Every record below is to be copied exactly, with its images omitted.
Records Block Start
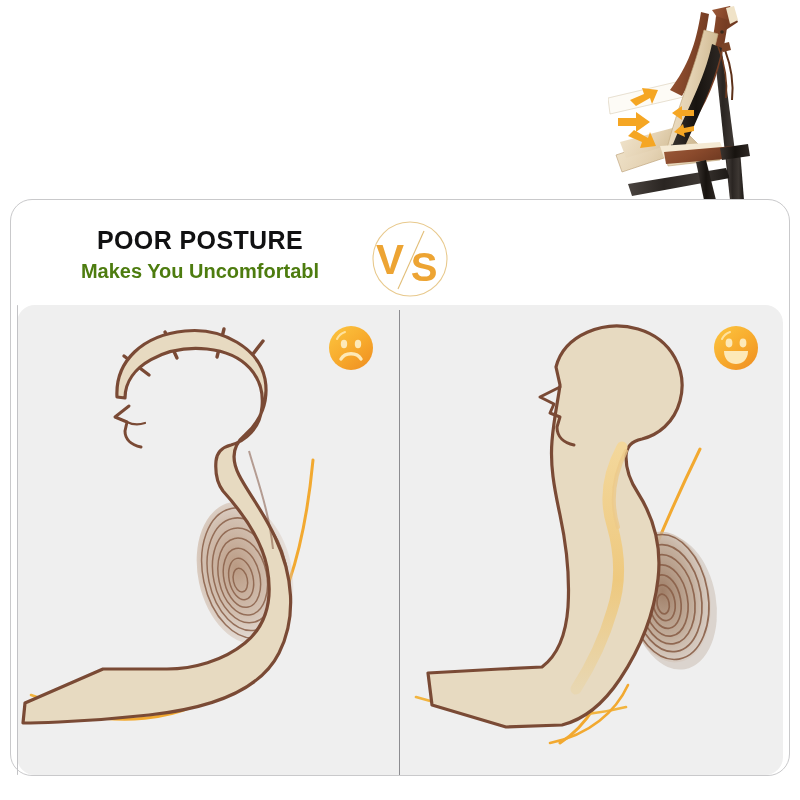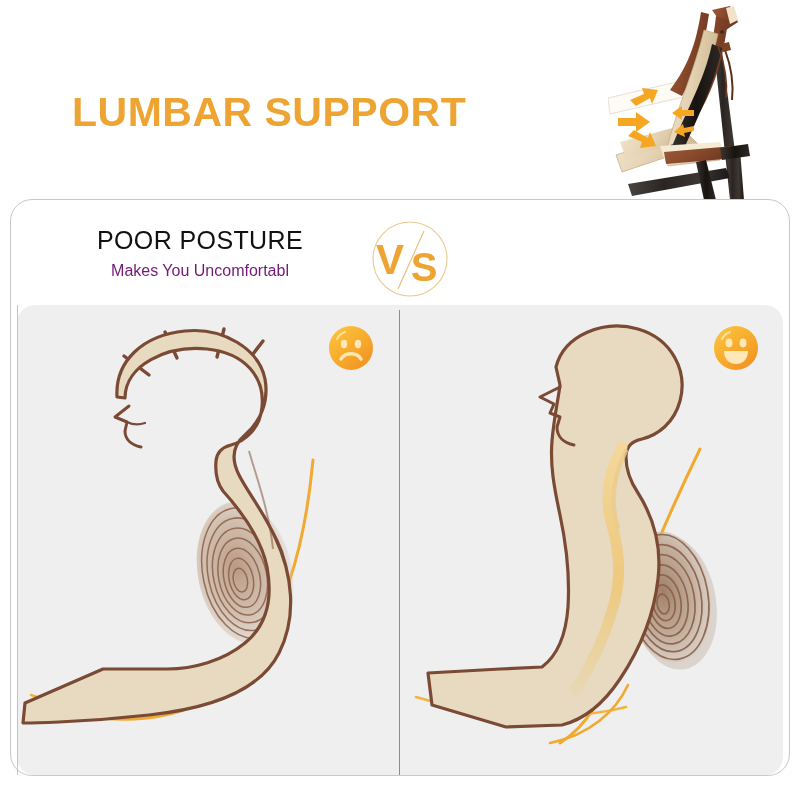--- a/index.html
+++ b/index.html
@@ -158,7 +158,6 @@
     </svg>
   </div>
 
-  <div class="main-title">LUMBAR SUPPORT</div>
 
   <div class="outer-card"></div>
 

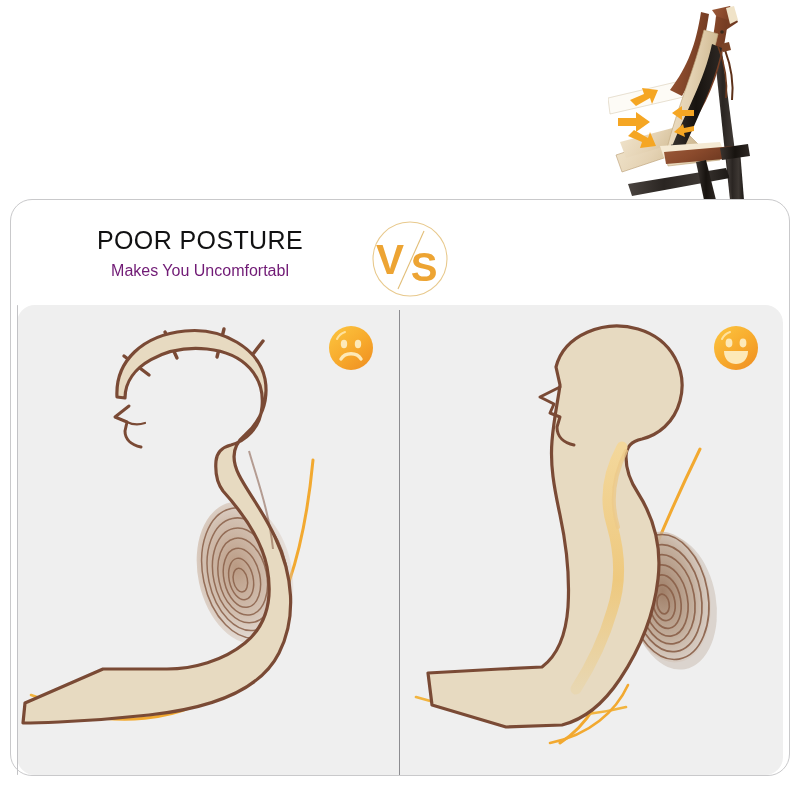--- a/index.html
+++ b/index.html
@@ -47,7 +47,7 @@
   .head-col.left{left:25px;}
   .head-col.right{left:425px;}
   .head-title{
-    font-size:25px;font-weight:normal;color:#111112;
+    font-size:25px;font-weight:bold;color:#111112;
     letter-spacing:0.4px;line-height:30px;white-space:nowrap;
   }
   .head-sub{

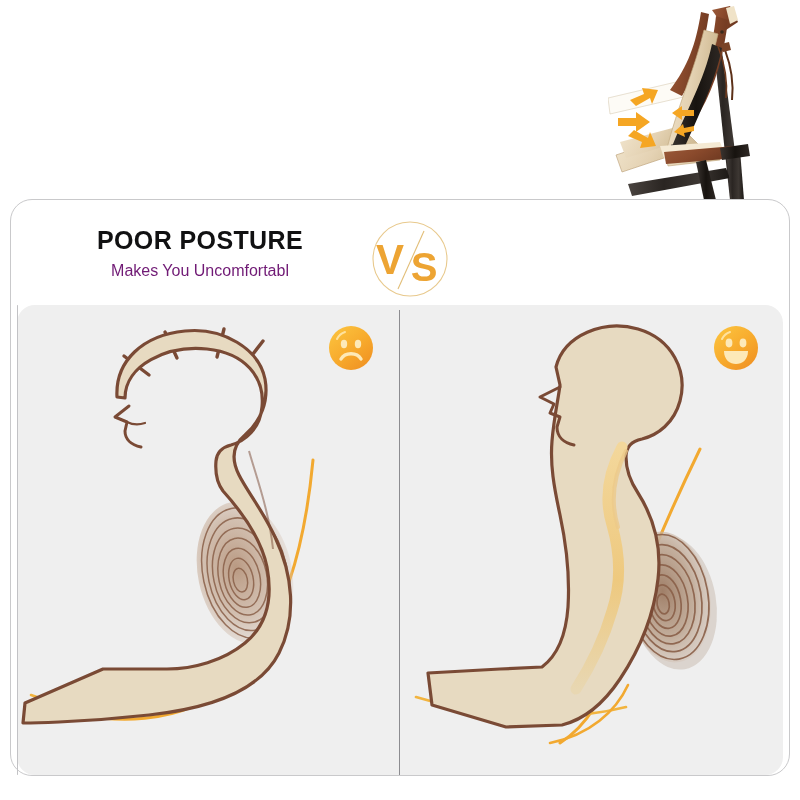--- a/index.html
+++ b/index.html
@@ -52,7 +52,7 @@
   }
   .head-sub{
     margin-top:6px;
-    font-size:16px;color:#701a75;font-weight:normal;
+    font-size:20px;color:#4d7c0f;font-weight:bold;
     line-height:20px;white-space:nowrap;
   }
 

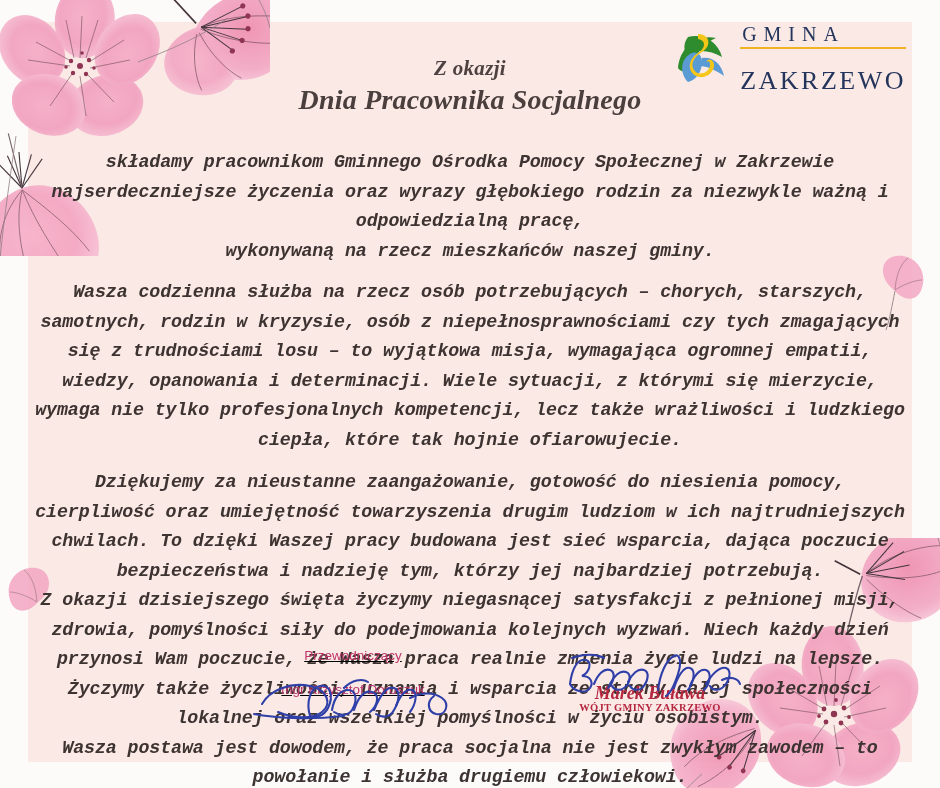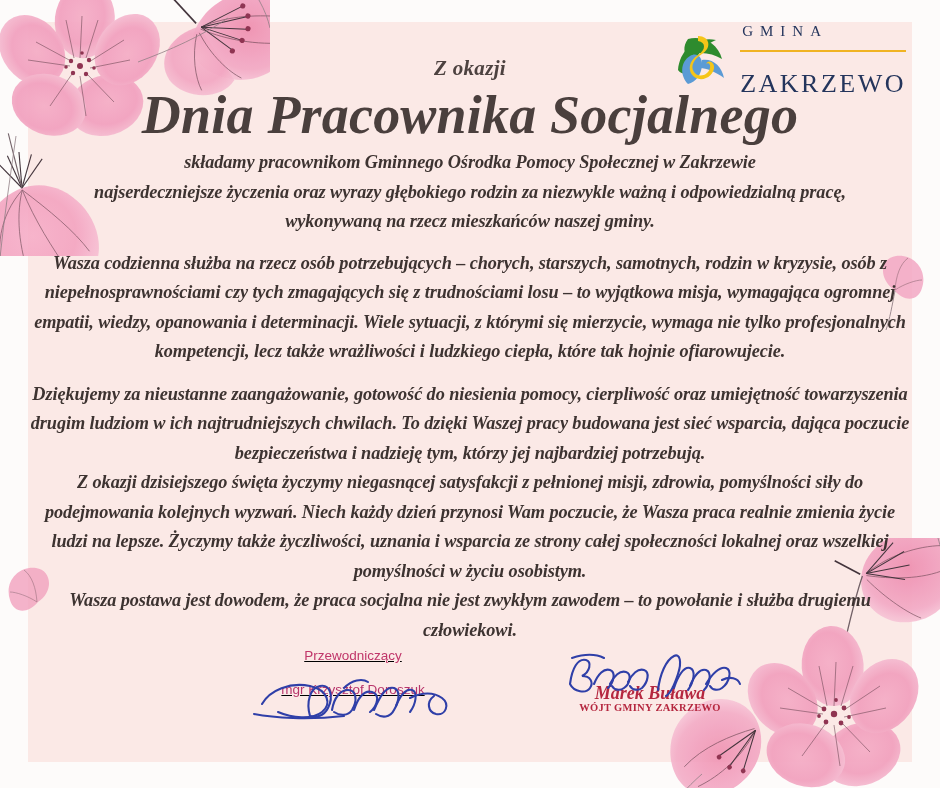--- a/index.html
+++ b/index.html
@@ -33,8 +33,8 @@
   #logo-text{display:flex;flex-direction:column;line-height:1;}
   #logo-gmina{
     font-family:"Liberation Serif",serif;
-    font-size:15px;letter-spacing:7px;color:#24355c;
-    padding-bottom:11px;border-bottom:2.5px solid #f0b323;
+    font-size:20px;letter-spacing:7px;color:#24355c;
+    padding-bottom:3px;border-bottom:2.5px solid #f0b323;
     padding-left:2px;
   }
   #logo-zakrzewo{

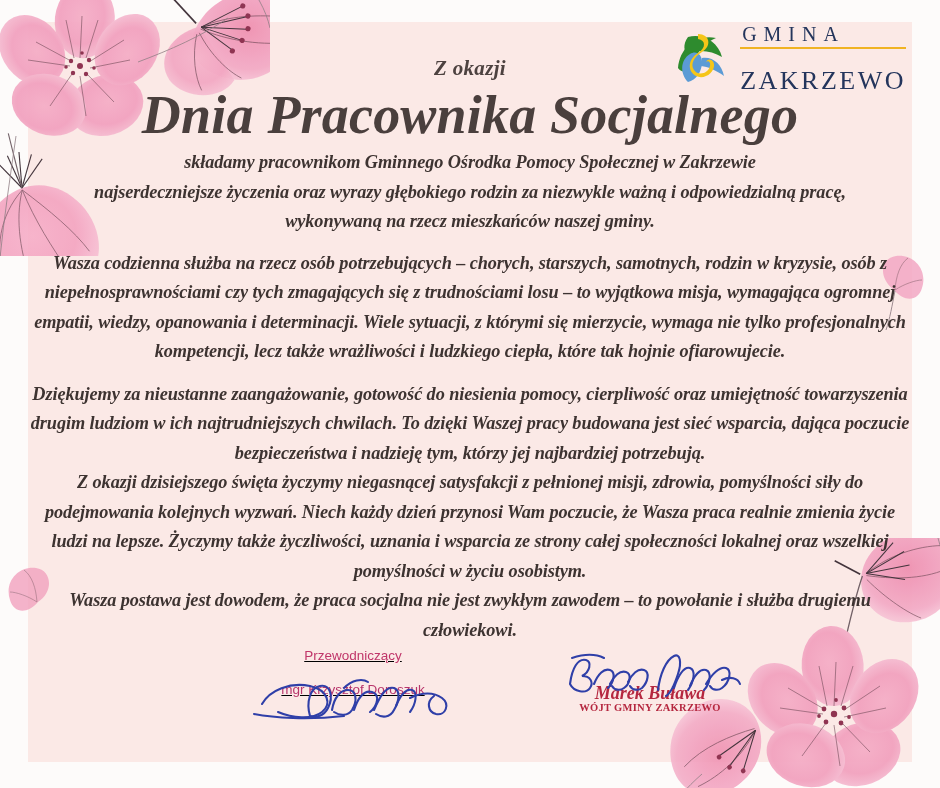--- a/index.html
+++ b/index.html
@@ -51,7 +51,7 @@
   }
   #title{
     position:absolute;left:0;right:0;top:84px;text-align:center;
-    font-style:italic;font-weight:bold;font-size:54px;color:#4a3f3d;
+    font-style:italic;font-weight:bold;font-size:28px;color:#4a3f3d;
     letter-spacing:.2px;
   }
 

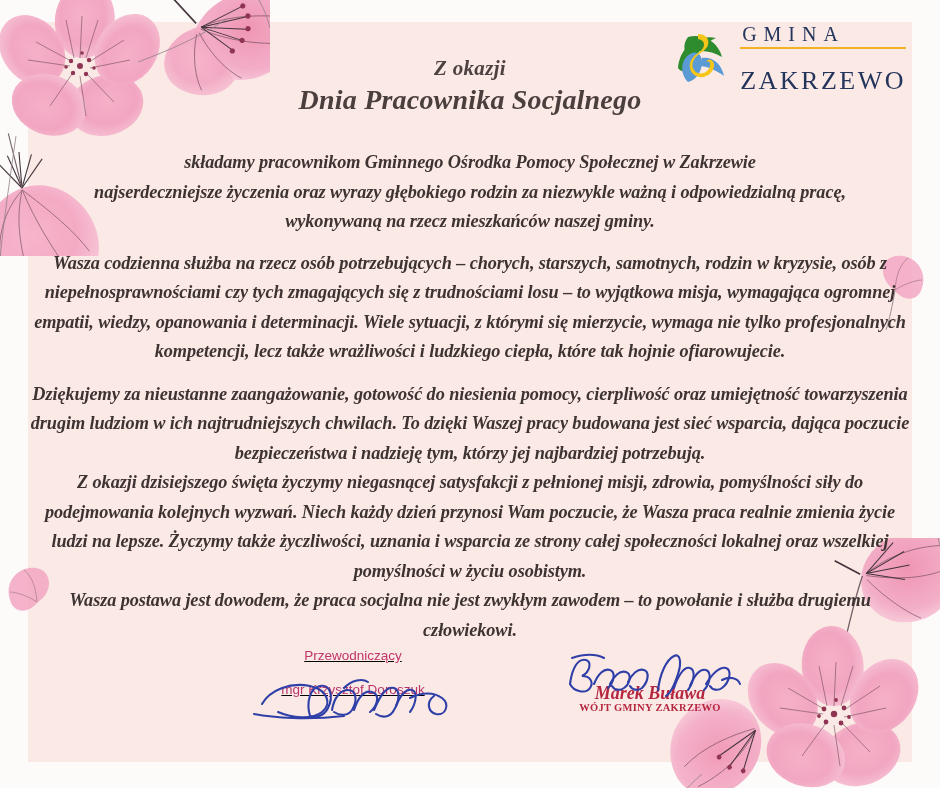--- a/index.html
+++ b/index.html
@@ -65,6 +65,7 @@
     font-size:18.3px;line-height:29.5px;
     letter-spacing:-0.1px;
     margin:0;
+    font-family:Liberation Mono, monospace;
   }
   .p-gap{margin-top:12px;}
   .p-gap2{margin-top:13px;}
Records Block End
> Result of the exercise
--- a/index.html
+++ b/index.html
@@ -158,7 +158,6 @@
     </svg>
   </div>
 
-  <div class="main-title">LUMBAR SUPPORT</div>
 
   <div class="outer-card"></div>
 

--- a/index.html
+++ b/index.html
@@ -47,7 +47,7 @@
   .head-col.left{left:25px;}
   .head-col.right{left:425px;}
   .head-title{
-    font-size:25px;font-weight:normal;color:#111112;
+    font-size:25px;font-weight:bold;color:#111112;
     letter-spacing:0.4px;line-height:30px;white-space:nowrap;
   }
   .head-sub{

--- a/index.html
+++ b/index.html
@@ -52,7 +52,7 @@
   }
   .head-sub{
     margin-top:6px;
-    font-size:16px;color:#701a75;font-weight:normal;
+    font-size:20px;color:#4d7c0f;font-weight:bold;
     line-height:20px;white-space:nowrap;
   }
 

--- a/index.html
+++ b/index.html
@@ -33,8 +33,8 @@
   #logo-text{display:flex;flex-direction:column;line-height:1;}
   #logo-gmina{
     font-family:"Liberation Serif",serif;
-    font-size:15px;letter-spacing:7px;color:#24355c;
-    padding-bottom:11px;border-bottom:2.5px solid #f0b323;
+    font-size:20px;letter-spacing:7px;color:#24355c;
+    padding-bottom:3px;border-bottom:2.5px solid #f0b323;
     padding-left:2px;
   }
   #logo-zakrzewo{

--- a/index.html
+++ b/index.html
@@ -51,7 +51,7 @@
   }
   #title{
     position:absolute;left:0;right:0;top:84px;text-align:center;
-    font-style:italic;font-weight:bold;font-size:54px;color:#4a3f3d;
+    font-style:italic;font-weight:bold;font-size:28px;color:#4a3f3d;
     letter-spacing:.2px;
   }
 

--- a/index.html
+++ b/index.html
@@ -65,6 +65,7 @@
     font-size:18.3px;line-height:29.5px;
     letter-spacing:-0.1px;
     margin:0;
+    font-family:Liberation Mono, monospace;
   }
   .p-gap{margin-top:12px;}
   .p-gap2{margin-top:13px;}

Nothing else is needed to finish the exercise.